### Exercise prompt
Determine the number of lines below that contain "fbtn". Write nothing but that number.

### Entries provided
/---

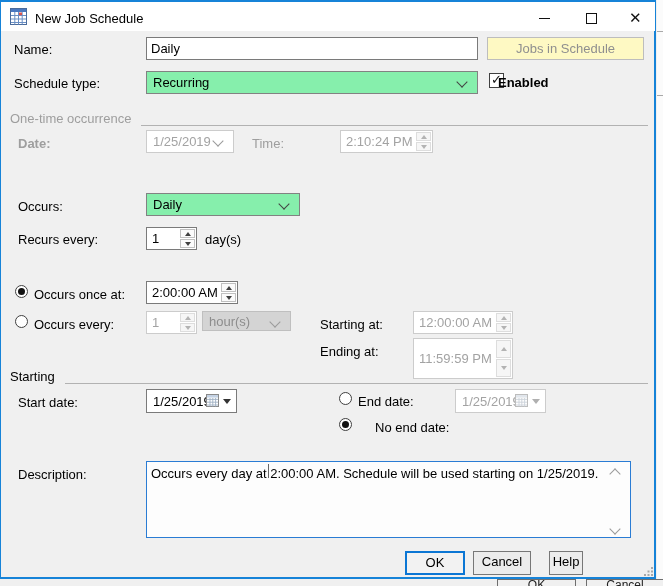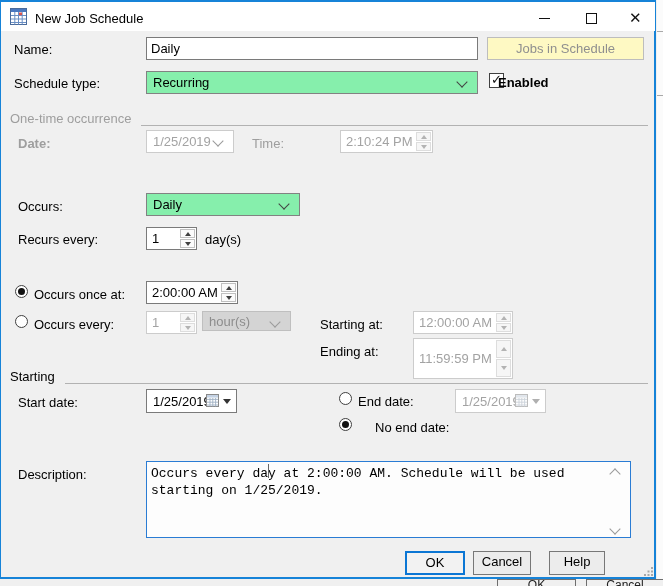--- a/index.html
+++ b/index.html
@@ -248,7 +248,7 @@
   <span class="lbl" style="left:375px;top:420px;">No end date:</span>
 
   <span class="lbl" style="left:18px;top:467px;">Description:</span>
-  <div class="descbox" style="left:146px;top:461px;width:485px;height:77px;font-family:Liberation Mono, monospace;">
+  <div class="descbox" style="left:146px;top:461px;width:485px;height:77px;">
     <span>Occurs every day at 2:00:00 AM. Schedule will be used starting on 1/25/2019.</span>
   </div>
   <i class="chev gray up sc-chev" style="left:611px;top:470px;"></i>

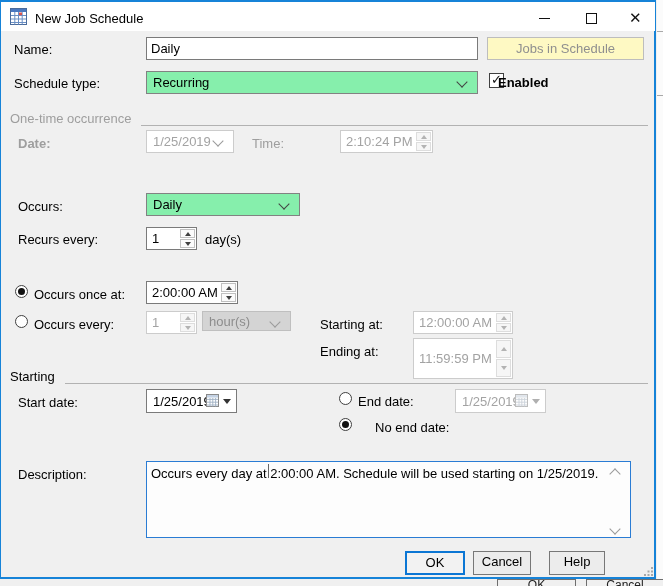--- a/index.html
+++ b/index.html
@@ -257,7 +257,7 @@
 
   <div class="fbtn default" style="left:405px;top:551px;width:60px;height:24px;">OK</div>
   <div class="fbtn" style="left:473px;top:551px;width:58px;height:24px;">Cancel</div>
-  <div class="fbtn" style="left:549px;top:551px;width:56px;height:24px;">Help</div>
+  <div class="fbtn" style="left:549px;top:551px;width:34px;height:24px;">Help</div>
 
   <svg class="abs" style="left:643px;top:565px;" width="11" height="11" viewBox="0 0 11 11">
     <g fill="#a8a8a8">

\---

### Your response
4